COBISS.SI-ID: 19367702
In the computation intelligence domain, we connected evolutionary algorithms with artificial neural networks. Thus, the artificial neural network was applied as a local search heuristic to ensemble strategies in differential evolution. Indeed, the strategy of exploring solutions in the search space is affected in ensemble strategies. The results of experiments on CEC-14 benchmark function suite showed that this hybridization additionally improves the performances of the mentioned algorithm.
COBISS.SI-ID: 19305750
Image thresholding is a process for separating interesting objects within an image from their background. An optimal threshold’s selection can be regarded as a single objective optimization problem, where obtaining a solution can be computationally expensive and time-consuming, especially when the number of thresholds increases greatly. This paper proposes a novel hybrid differential evolution algorithm for selecting the optimal threshold values for a given gray-level input image, using the criterion defined by Otsu. The hybridization is done by adding a reset strategy, adopted from the Cuckoo Search, within the evolutionary loop of differential evolution.
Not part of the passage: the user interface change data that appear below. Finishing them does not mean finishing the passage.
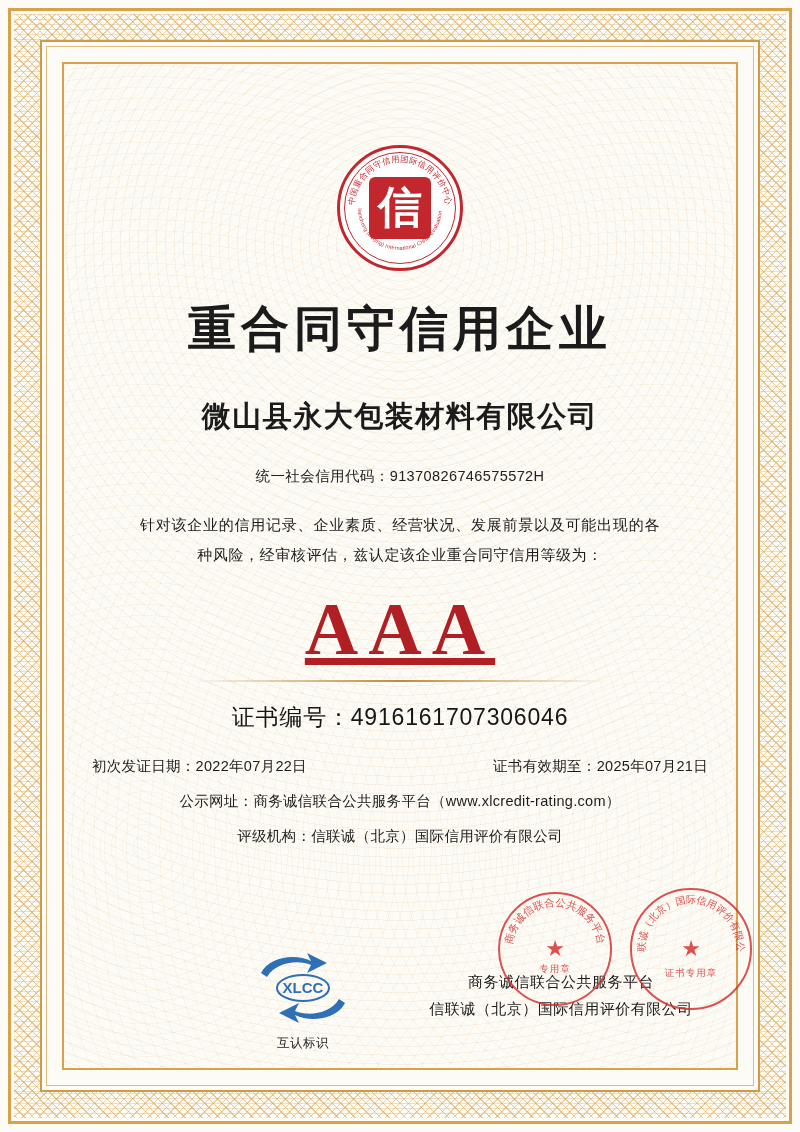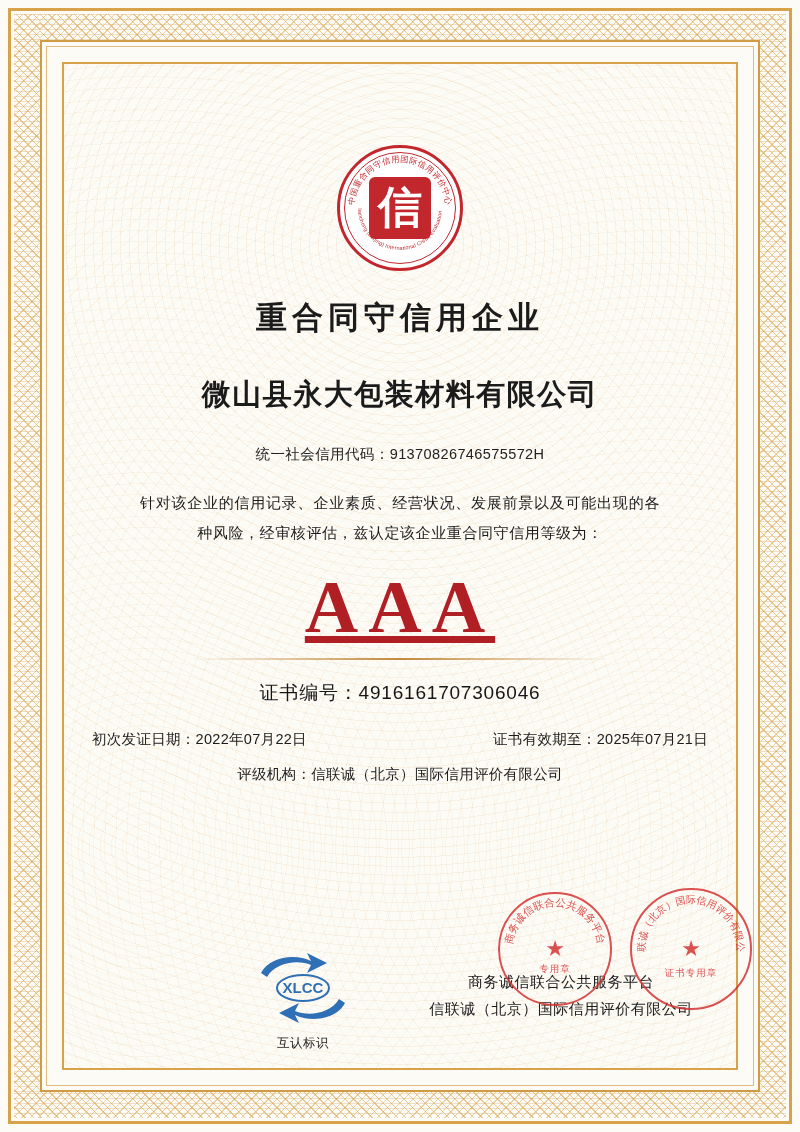"重合同守信用企业" .main-title { font-size: 31px -> 48px }
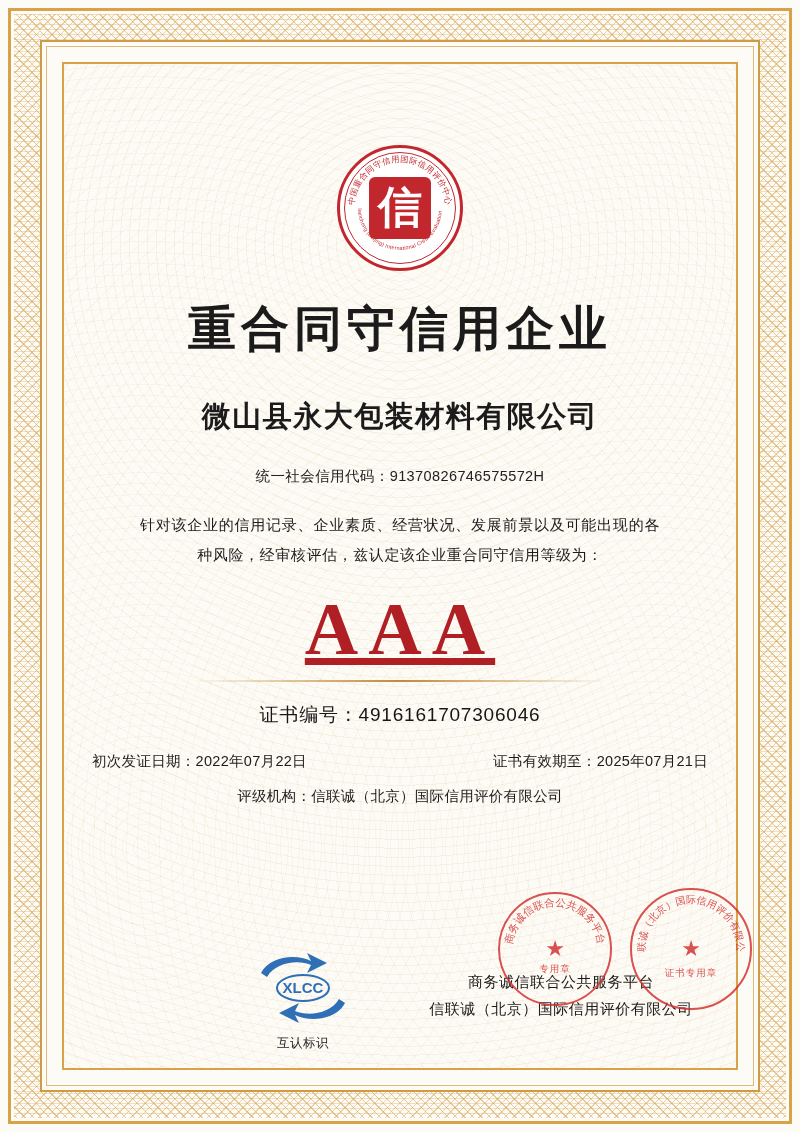"证书编号：4916161707306046" .cert-no { font-size: 19px -> 23px }
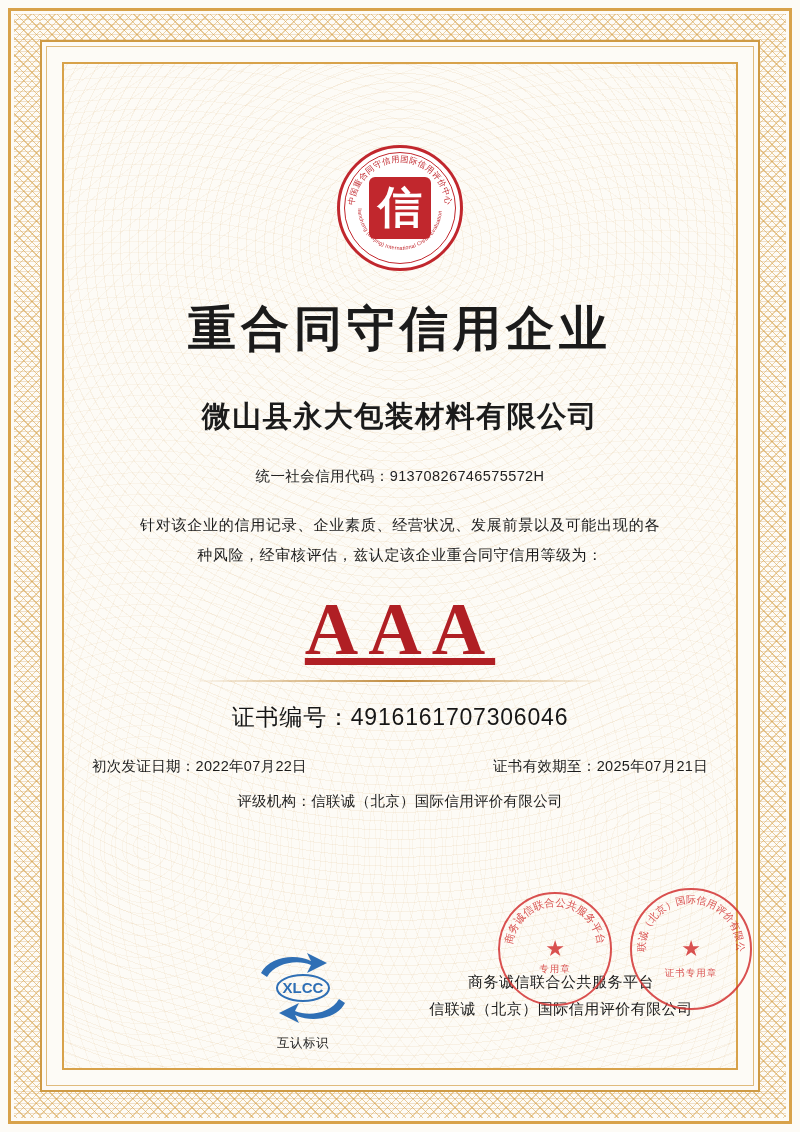"公示网址：商务诚信联合公共服务平台（www.xlcredit-rating.co" div.info-line { html: none -> <div>公示网址：商务诚信联合公共服务平台（www.xlcredit-rating.com）</div> }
Additionally a study of different evolutionary or swarm-based intelligence algorithms for the purpose of thresholding, with a higher number of thresholds was performed, since many real-world applications require more than just a few thresholds for further processing. Experiments were performed on eleven real world images. The efficiency of the hybrid was compared to the Cuckoo Search and self-adaptive differential evolution, the original differential evolution, particle swarm optimization, and artificial bee colony where the results showed the superiority of the hybrid in terms of better segmentation results with the increased number of thresholds. Since the proposed method needs only two adjusted parameters, it is by far a better choice for real-life applications.